Re: [PATCH] powerpc/pseries: remove variable 'status' set but not used

From: Tyrel Datwyler
Date: Wed Nov 20 2019 - 16:35:26 EST


On 11/18/19 9:53 PM, Michael Ellerman wrote:
> Chen Wandun <chenwandun@xxxxxxxxxx> writes:
>> Fixes gcc '-Wunused-but-set-variable' warning:
>>
>> arch/powerpc/platforms/pseries/ras.c: In function ras_epow_interrupt:
>> arch/powerpc/platforms/pseries/ras.c:319:6: warning: variable status set but not used [-Wunused-but-set-variable]
>
> Thanks for the patch.
>
> But it almost certainly is wrong to not check the status.

Agreed, I started drafting a NACK response, but got sidetracked.

>
> It's calling firmware and just assuming that the call succeeded. It then
> goes on to use the result that should have been written by firmware, but
> is now potentially random junk.
>
> So I'd much rather a patch to change it to check the status.

+1

>
>> diff --git a/arch/powerpc/platforms/pseries/ras.c b/arch/powerpc/platforms/pseries/ras.c
>> index 1d7f973..4a61d0f 100644
>> --- a/arch/powerpc/platforms/pseries/ras.c
>> +++ b/arch/powerpc/platforms/pseries/ras.c
>> @@ -316,12 +316,11 @@ static irqreturn_t ras_hotplug_interrupt(int irq, void *dev_id)
>> /* Handle environmental and power warning (EPOW) interrupts. */
>> static irqreturn_t ras_epow_interrupt(int irq, void *dev_id)
>> {
>> - int status;
>> int state;
>> int critical;
>>
>> - status = rtas_get_sensor_fast(EPOW_SENSOR_TOKEN, EPOW_SENSOR_INDEX,
>> - &state);
>> + rtas_get_sensor_fast(EPOW_SENSOR_TOKEN, EPOW_SENSOR_INDEX,
>> + &state);
>
> This is calling a helper which already does some translation of the
> return value, any value < 0 indicates an error.

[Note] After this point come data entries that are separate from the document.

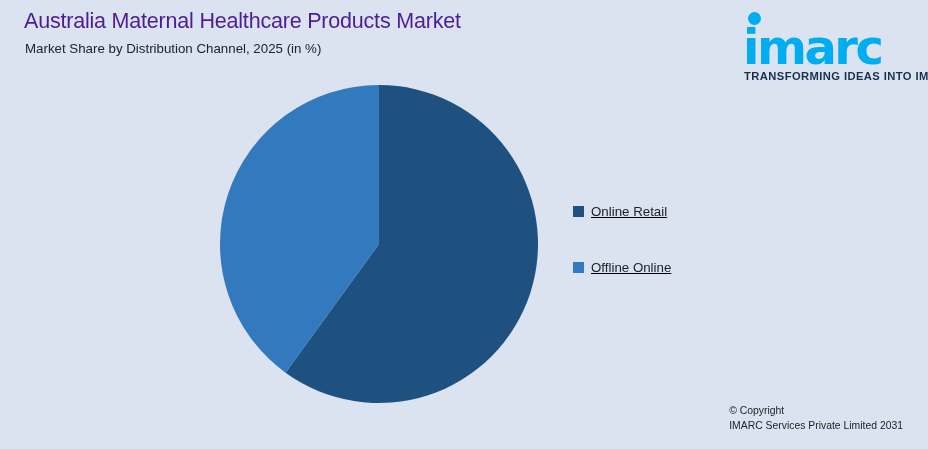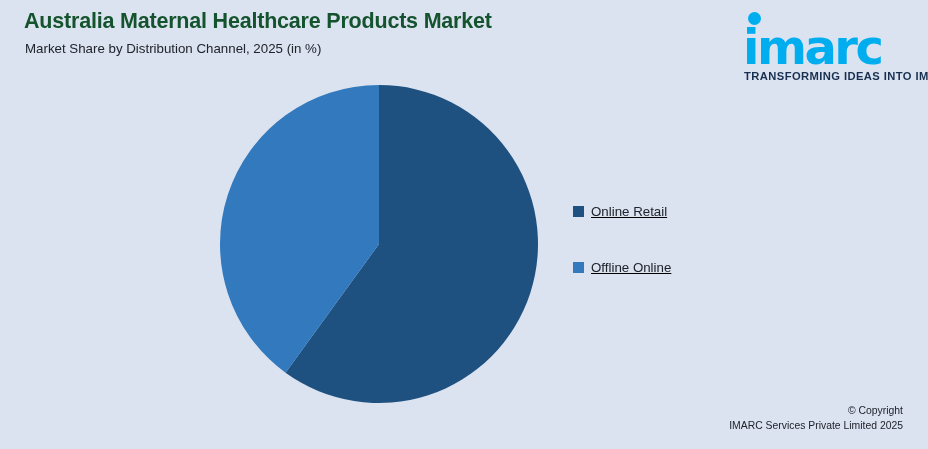"Australia Maternal Healthcare Products" .title { color: #14532d -> #4c1d95; font-weight: bold -> normal }
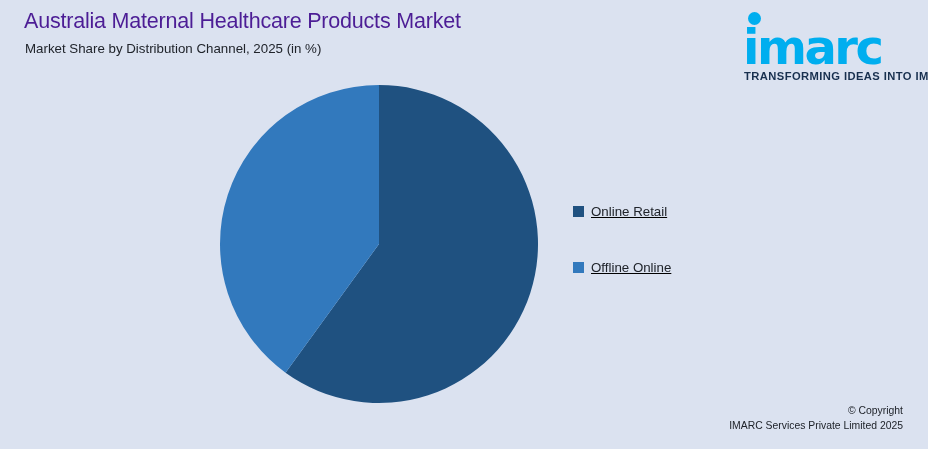"© Copyright" .copyright { text-align: right -> left }
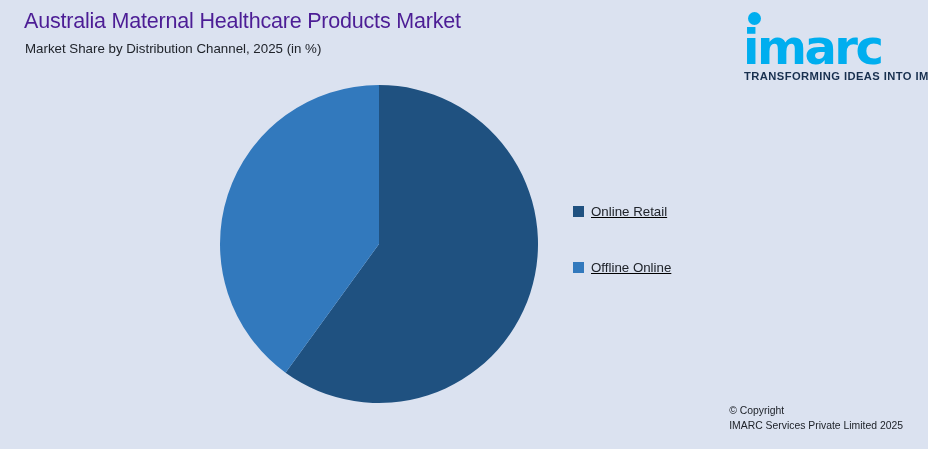"IMARC Services Private Limited 2025" div { text: 2025 -> 2031 }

There are three possible architected failures here: Hardware, Non-existant
sensor, and an DR isolation error which namely would be reported in the status
as -EIO, -EINVAL, and -EFAULT. Further, the EPOW sensor is required, and is not
a DR entity so we can never get an -EINVAL or -EFAULT (baring broken firmware).
This leaves -EIO (HARDWARE_ERROR) and as I mention further down this will
generate its own error log in response. So, I don't think we need to do any
reporting here, and just return.

>
>> @@ -330,12 +329,12 @@ static irqreturn_t ras_epow_interrupt(int irq, void *dev_id)
>>
>> spin_lock(&ras_log_buf_lock);
>>
>> - status = rtas_call(ras_check_exception_token, 6, 1, NULL,
>> - RTAS_VECTOR_EXTERNAL_INTERRUPT,
>> - virq_to_hw(irq),
>> - RTAS_EPOW_WARNING,
>> - critical, __pa(&ras_log_buf),
>> - rtas_get_error_log_max());
>> + rtas_call(ras_check_exception_token, 6, 1, NULL,
>> + RTAS_VECTOR_EXTERNAL_INTERRUPT,
>> + virq_to_hw(irq),
>> + RTAS_EPOW_WARNING,
>> + critical, __pa(&ras_log_buf),
>> + rtas_get_error_log_max());
>
> This is directly calling firmware.
>
> As documented in LoPAPR, a negative status indicates an error, 0
> indicates a new error log was found (ie. the function should continue),
> or 1 there was no error log (ie. nothing to do).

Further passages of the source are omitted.